Why Some Vendors Hide Fees (And Why It Backfires)
People assume vendors use hidden fees because they're trying to maximize profit. I think that's too simple. What I've seen is more nuanced:
- Some don't know their own costs. They quote based on standard workflows, then discover rush orders require entirely different resources—tier 1 fabricators, expedited shipping lanes, off-hours quality checks.
- Some don't want to scare you off. They think a higher upfront number will lose the deal, so they'll 'deal with the details later.'
- Some are just bad at estimating complexity. They don't understand that a 'standard' derrick component might need non-standard welding certifications for a specific mine's safety requirements.
But the outcome is always the same: the client feels tricked. And in a B2B industry where relationships span years and projects, that's a fatal mistake.
What to Ask Instead of 'What's the Price'
I've learned to ask 'what's NOT included' before 'what's the price.' Here's my checklist for any vendor quote now:
- Are there rush processing fees? And are they flat rate or percentage-based?
- Does the freight quote include oversized/residential/hazardous surcharges?
- What documentation is included? Certifications, inspection reports, compliance docs—these aren't free.
- Is there a 're-quote' clause? Can they change the price after you order based on material cost changes?
- What's the cancellation policy? If you find a cheaper option, can you walk away?
I also ask vendors to provide a single 'all-in' maximum price. Some vendors will say no. Some will say yes but add a 20% contingency buffer. The ones who say yes and can explain their contingency (e.g., 'we're adding 10% for potential material cost fluctuation, capped at $2,000') are the ones I trust.
A Counterargument I Respect (And Why I Still Disagree)
I've had procurement managers tell me: 'But if we force vendors to be fully transparent, they'll just quote higher to protect themselves. Then we can't compare apples to apples.'
I get that. I do. In the short term, a transparent quote might look more expensive than a competitor's base price. And if you're only comparing base prices across 10 vendors, you lose the low-ball artist's game.
But here's what I've found: when you ask for an all-in price, the best vendors will give you a number and explain it. The worst vendors will either refuse or give you a number that's suspiciously low—which tells you exactly who to avoid.
And after 200+ rush orders, I'll take a $22,000 all-in quote that stays $22,000 over a $15,000 base quote that becomes $23,000 any day.

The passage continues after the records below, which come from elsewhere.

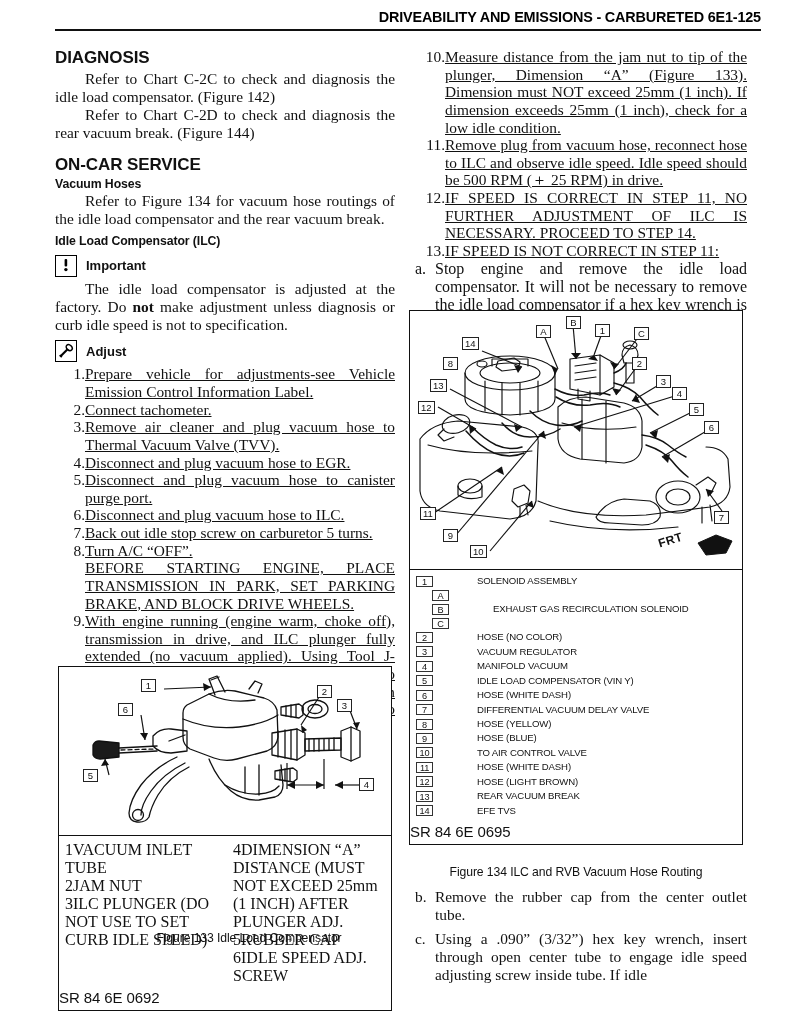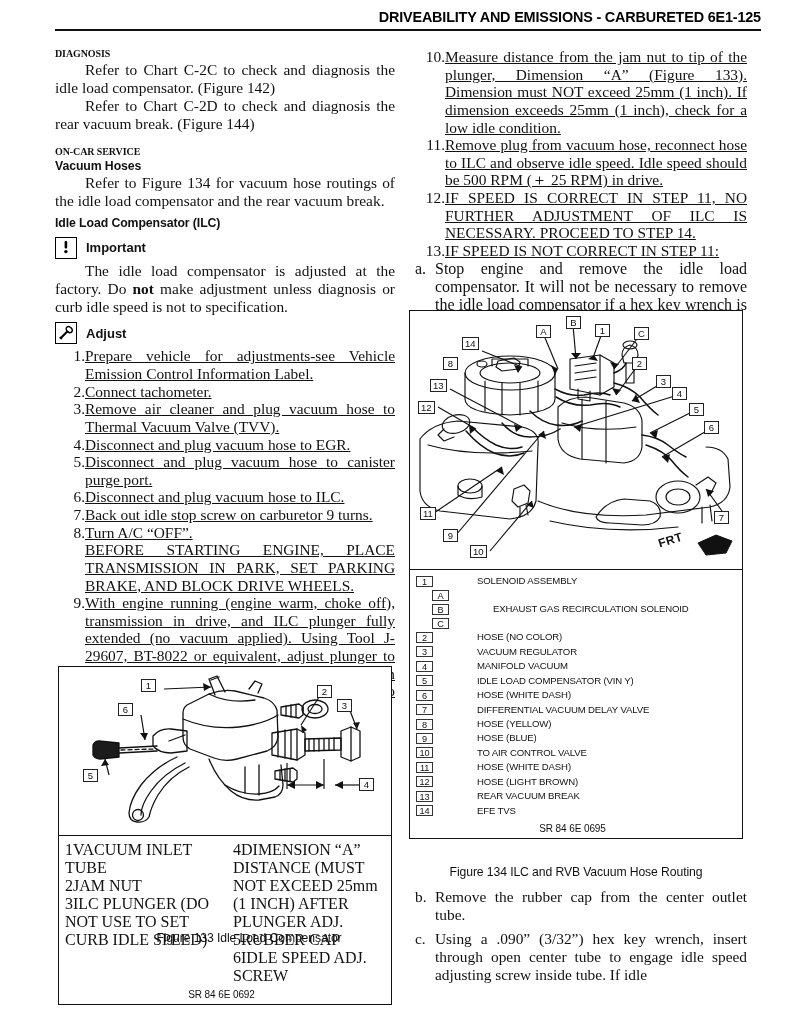--- a/index.html
+++ b/index.html
@@ -45,9 +45,9 @@
 
   
   h2.sec {
-    font-family: Liberation Serif, serif;
+    font-family: Liberation Sans, sans-serif;
     font-weight: bold;
-    font-size: 10px;
+    font-size: 17px;
     margin: 0 0 2px 0;
     letter-spacing: -0.1px;
   }

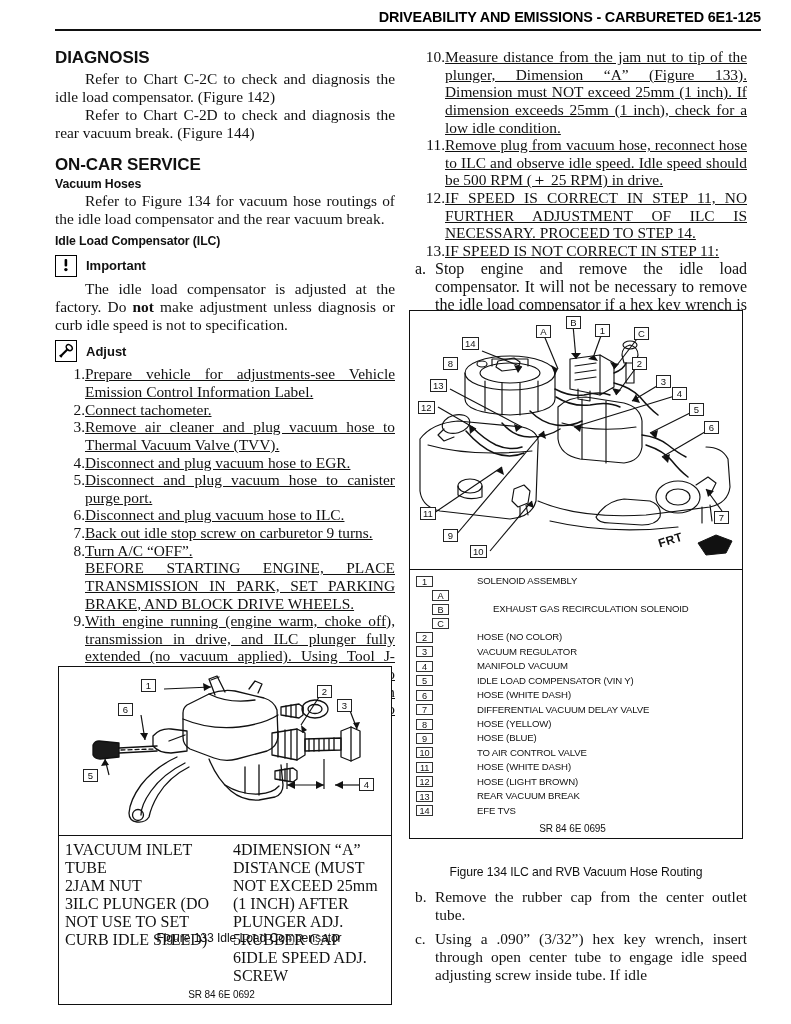--- a/index.html
+++ b/index.html
@@ -263,7 +263,7 @@
       </li>
     <li>
         <span class="num">7.</span>
-        <span class="txt">Back out idle stop screw on carburetor 9 turns.</span>
+        <span class="txt">Back out idle stop screw on carburetor 5 turns.</span>
       </li>
     <li>
         <span class="num">8.</span>

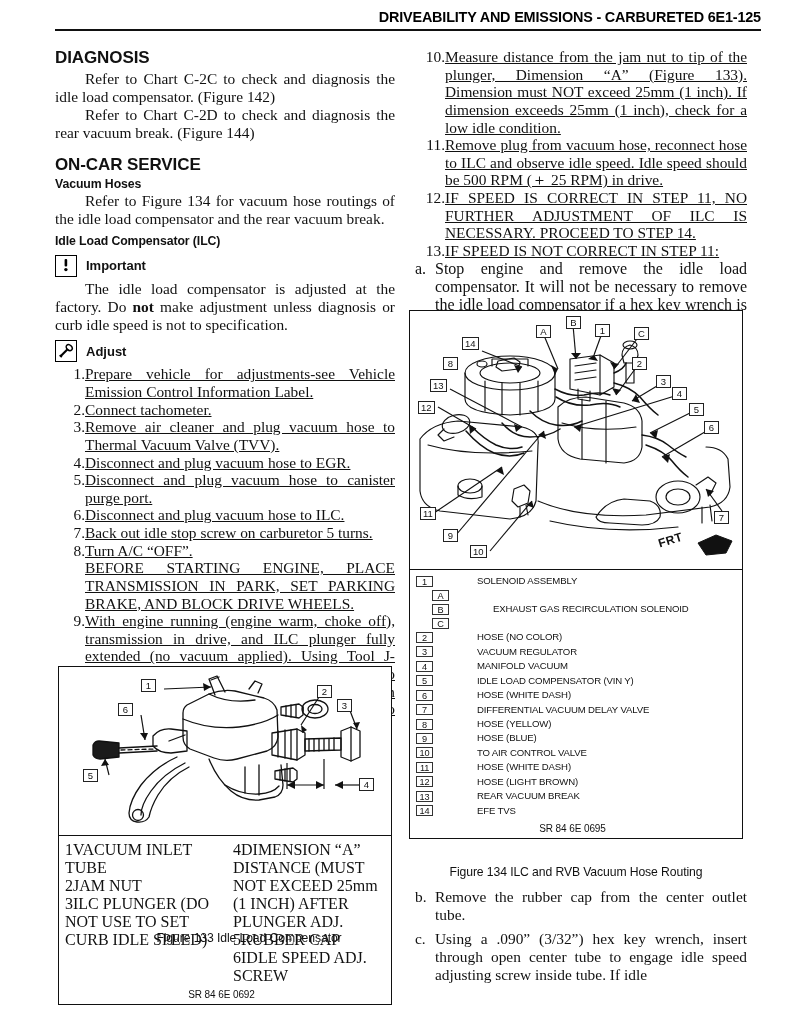--- a/index.html
+++ b/index.html
@@ -161,8 +161,8 @@
   .legend-2col .rc { flex: 1 1 50%; }
   .sr-code {
     font-family: "Liberation Sans", sans-serif;
-    font-size: 10px;
-    text-align: center;
+    font-size: 15px;
+    text-align: left;
     padding: 2px 7px 4px 0;
     letter-spacing: -0.1px;
   }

Transparency Isn't a Sales Tactic—It's a Procurement Strategy
I don't think vendors who hide fees are evil. Many of them just haven't done the work to understand their own cost structures. But as a buyer, I don't have time to be their education project—especially when missing a deadline means a $50,000 penalty clause for my client.
So here's my position, and I'm sticking to it: the vendor who gives you the full picture upfront is the vendor who respects your business. They're not trying to trick you into a deal. They're saying, 'Here's what this will cost. Make a decision.'
That's the person I want on the other end of a rush order at 4:30 PM on a Friday.
(As of January 2025, this approach has saved our clients an average of $4,200 per rush order compared to the first year we started tracking. Your mileage may vary—but I'd bet it won't.)